By the fifth round, Tyson was in deep trouble. He had not won a single round on any of the judges’ scorecards and he was running out of time because this was only a 10-round fight.

But then, in the closing seconds of the round, Botha made a move inside and, for one brief second, there was the old Tyson waiting for him, the man with the power to turn a fight around with one violent turn of his body.

“Maybe I got a little too cocky and I paid for it,” Botha said. “He’s a great fighter. I won’t take anything from him. I walked right into the punch. He has a lot of power.
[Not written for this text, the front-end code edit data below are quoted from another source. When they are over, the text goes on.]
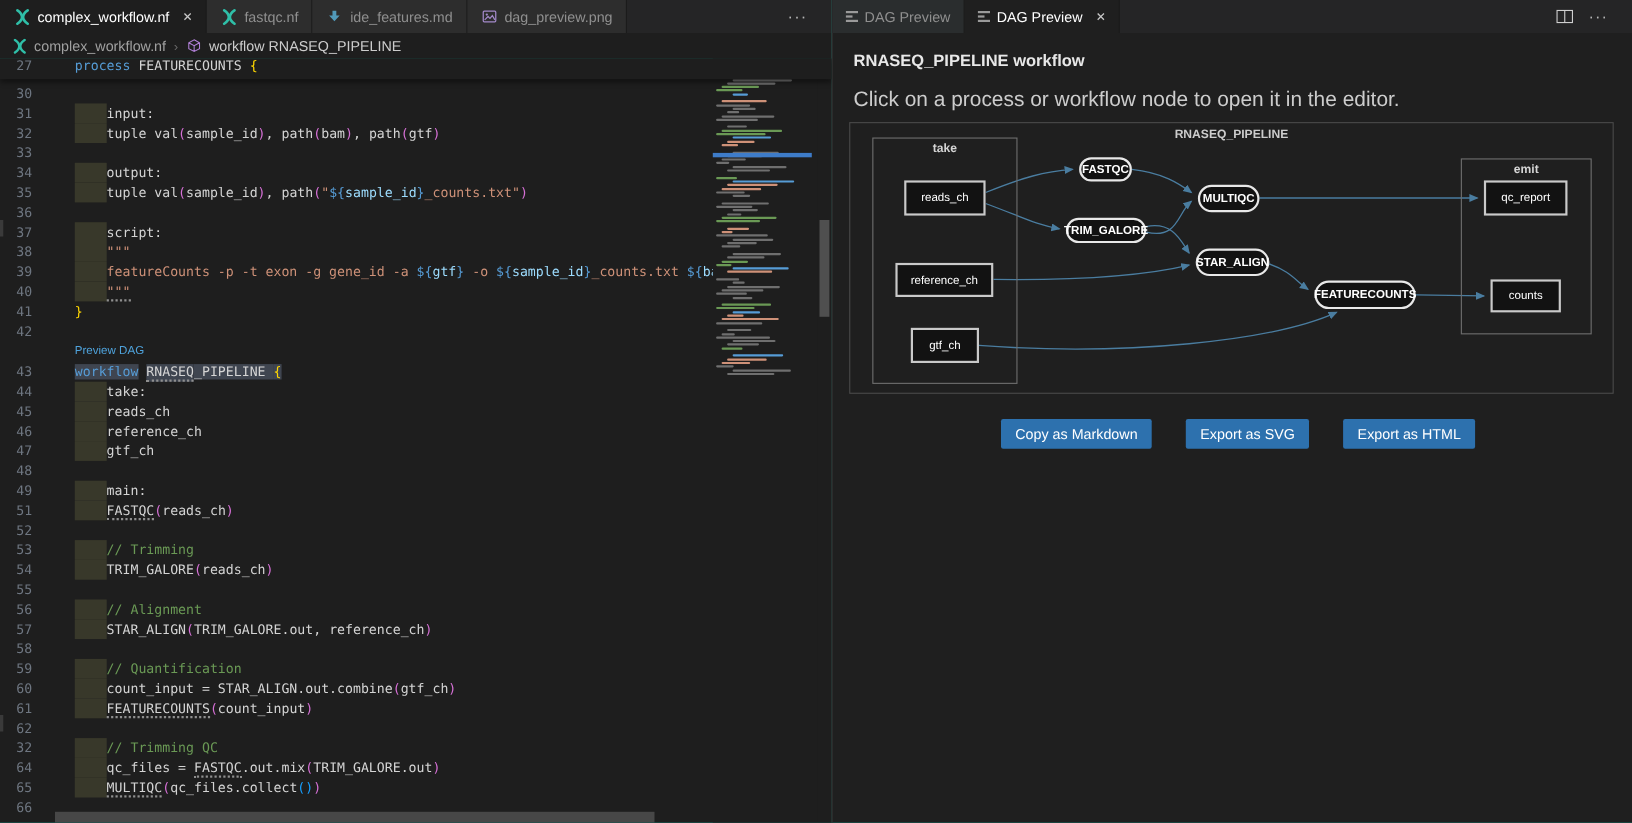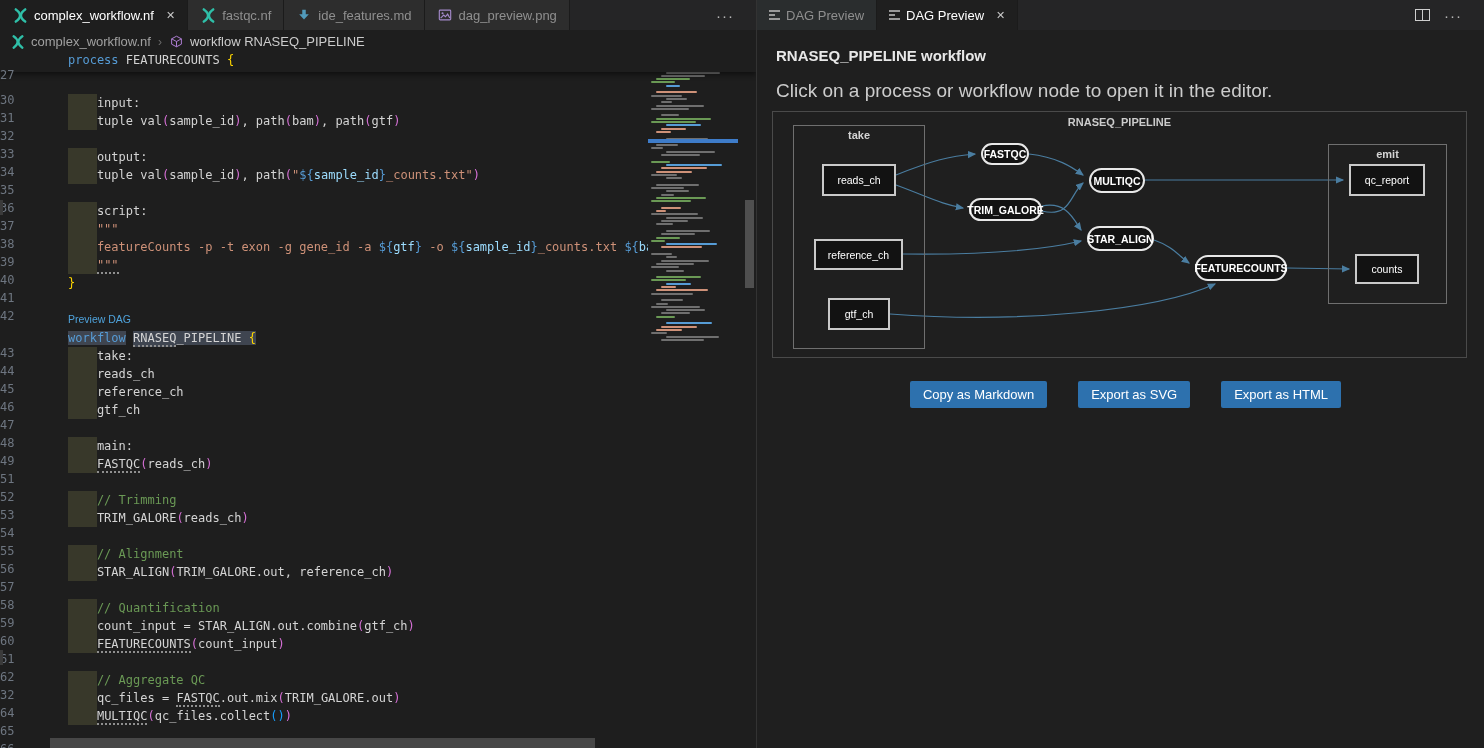--- a/index.html
+++ b/index.html
@@ -23,21 +23,21 @@
   .breadcrumb .sep { color:#6a6a6a; font-size:12px; padding:0 2px; }
   .breadcrumb .crumb-symbol { color:#cccccc; }
 
   #editor { position:absolute; left:0; top:53px; width:756px; height:695px; overflow:hidden;
     background:#1e1e1e; font-family:"DejaVu Sans Mono", monospace; font-size:12px; }
   .sticky-row { position:absolute; left:0; top:0; width:756px; height:19px; background:#1e1e1e;
     box-shadow:0 3px 5px rgba(0,0,0,0.45); z-index:5; }
   #code-lines { position:absolute; left:0; top:23px; width:648px; }
   .code-row { position:relative; height:18px; line-height:18px; white-space:pre; }
   .code-row.lens { height:19px; line-height:19px; }
-  .ln { position:absolute; left:0; top:15px; width:44px; text-align:left; color:#6e7681; }
+  .ln { position:absolute; left:0; top:0; width:44px; text-align:center; color:#6e7681; }
   .code-text { position:absolute; left:68px; top:0; }
   .lens-text { position:absolute; left:68px; top:0; font-family:"Liberation Sans",sans-serif;
     font-size:10.5px; color:#4fa3dc; cursor:pointer; }
   .indent-block { position:absolute; left:68px; top:0; width:29px; height:18px; background:#38382a; }
 
   .tk-t { color:#d4d4d4; } .tk-kw { color:#569cd6; } .tk-c { color:#6a9955; }
   .tk-s { color:#ce9178; } .tk-p { color:#d670d6; } .tk-y { color:#ffd700; }
   .tk-b { color:#179fff; } .tk-v { color:#9cdcfe; }
   .tk-hl { background:#3f4550; }
   .tk-hint { border-bottom:2px dotted #8f8f8f; }
@@ -187,21 +187,21 @@
           <div class="code-row"><div class="indent-block"></div><span class="ln">53</span><span class="code-text"><span class="tk-c">    // Trimming</span></span></div>
           <div class="code-row"><div class="indent-block"></div><span class="ln">54</span><span class="code-text"><span class="tk-t">    TRIM_GALORE</span><span class="tk-p">(</span><span class="tk-t">reads_ch</span><span class="tk-p">)</span></span></div>
           <div class="code-row"><span class="ln">55</span><span class="code-text"></span></div>
           <div class="code-row"><div class="indent-block"></div><span class="ln">56</span><span class="code-text"><span class="tk-c">    // Alignment</span></span></div>
           <div class="code-row"><div class="indent-block"></div><span class="ln">57</span><span class="code-text"><span class="tk-t">    STAR_ALIGN</span><span class="tk-p">(</span><span class="tk-t">TRIM_GALORE.out, reference_ch</span><span class="tk-p">)</span></span></div>
           <div class="code-row"><span class="ln">58</span><span class="code-text"></span></div>
           <div class="code-row"><div class="indent-block"></div><span class="ln">59</span><span class="code-text"><span class="tk-c">    // Quantification</span></span></div>
           <div class="code-row"><div class="indent-block"></div><span class="ln">60</span><span class="code-text"><span class="tk-t">    count_input = STAR_ALIGN.out.combine</span><span class="tk-p">(</span><span class="tk-t">gtf_ch</span><span class="tk-p">)</span></span></div>
           <div class="code-row"><div class="indent-block"></div><span class="ln">61</span><span class="code-text"><span class="tk-t">    </span><span class="tk-t tk-hint">FEATURECOUNTS</span><span class="tk-p">(</span><span class="tk-t">count_input</span><span class="tk-p">)</span></span></div>
           <div class="code-row"><span class="ln">62</span><span class="code-text"></span></div>
-          <div class="code-row"><div class="indent-block"></div><span class="ln">32</span><span class="code-text"><span class="tk-c">    // Aggregate QC</span></span></div>
+          <div class="code-row"><div class="indent-block"></div><span class="ln">32</span><span class="code-text"><span class="tk-c">    // Trimming QC</span></span></div>
           <div class="code-row"><div class="indent-block"></div><span class="ln">64</span><span class="code-text"><span class="tk-t">    qc_files = </span><span class="tk-t tk-hint">FASTQC</span><span class="tk-t">.out.mix</span><span class="tk-p">(</span><span class="tk-t">TRIM_GALORE.out</span><span class="tk-p">)</span></span></div>
           <div class="code-row"><div class="indent-block"></div><span class="ln">65</span><span class="code-text"><span class="tk-t">    </span><span class="tk-t tk-hint">MULTIQC</span><span class="tk-p">(</span><span class="tk-t">qc_files.collect</span><span class="tk-b">()</span><span class="tk-p">)</span></span></div>
           <div class="code-row"><span class="ln">66</span><span class="code-text"></span></div>
         </div>
       <div id="minimap">
           <div class="mm-line" style="top: 2px; left: 3px; width: 10px; background: rgb(111, 111, 111);"></div>
           <div class="mm-line" style="top: 5.3px; left: 18px; width: 47px; background: rgb(111, 111, 111);"></div>
           <div class="mm-line" style="top: 8.6px; left: 13px; width: 37px; background: rgb(111, 111, 111);"></div>
           <div class="mm-line" style="top: 15.2px; left: 3px; width: 17px; background: rgb(111, 111, 111);"></div>
           <div class="mm-line" style="top: 18.5px; left: 18px; width: 54px; background: rgb(111, 111, 111);"></div>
He’s probably one of the hardest hitters in boxing.”

Botha even went down in the manner of some of Tyson’s opponents of old. Botha, a former heavyweight champion himself who lost for only the second time to drop to 39-2 with 24 knockouts, collapsed on the canvas, made one attempt to get up, then another, and finally, as Steele signaled the fight was over, staggered across the ring into the ropes and then went down a third time.

All from one punch.

That’s good news and bad news for Tyson. Good because it enabled him to win a fight he was losing. Bad because, despite all the talk from trainer Tommy Brooks about the new Tyson who was going to go back to foot and head movement, bobbing and weaving with combinations, Tyson did none of that, fighting instead flat-footed, throwing bombs until one finally hit the target.

Advertisement

“He learned a lesson tonight,” Brooks said. “When you set up a fight plan, you’ve got to stick to that fight plan.”

When it was over, and after he had embraced Botha in the middle of the ring, Tyson, who is now 46-3 with 40 knockouts, turned his aggression toward his critics, real and imagined.

“I need respect,” Tyson said. “Everybody’s been writing trashy articles about me. I’m just angry. They are trying to assassinate my character. I’m a man. I can only take so much.”

For now, he can take heart from the fact that he has survived his first shaky step on what he hopes will be the road back to the top.

And Botha can take heart as well. He was at least able to get out of there with both ears intact.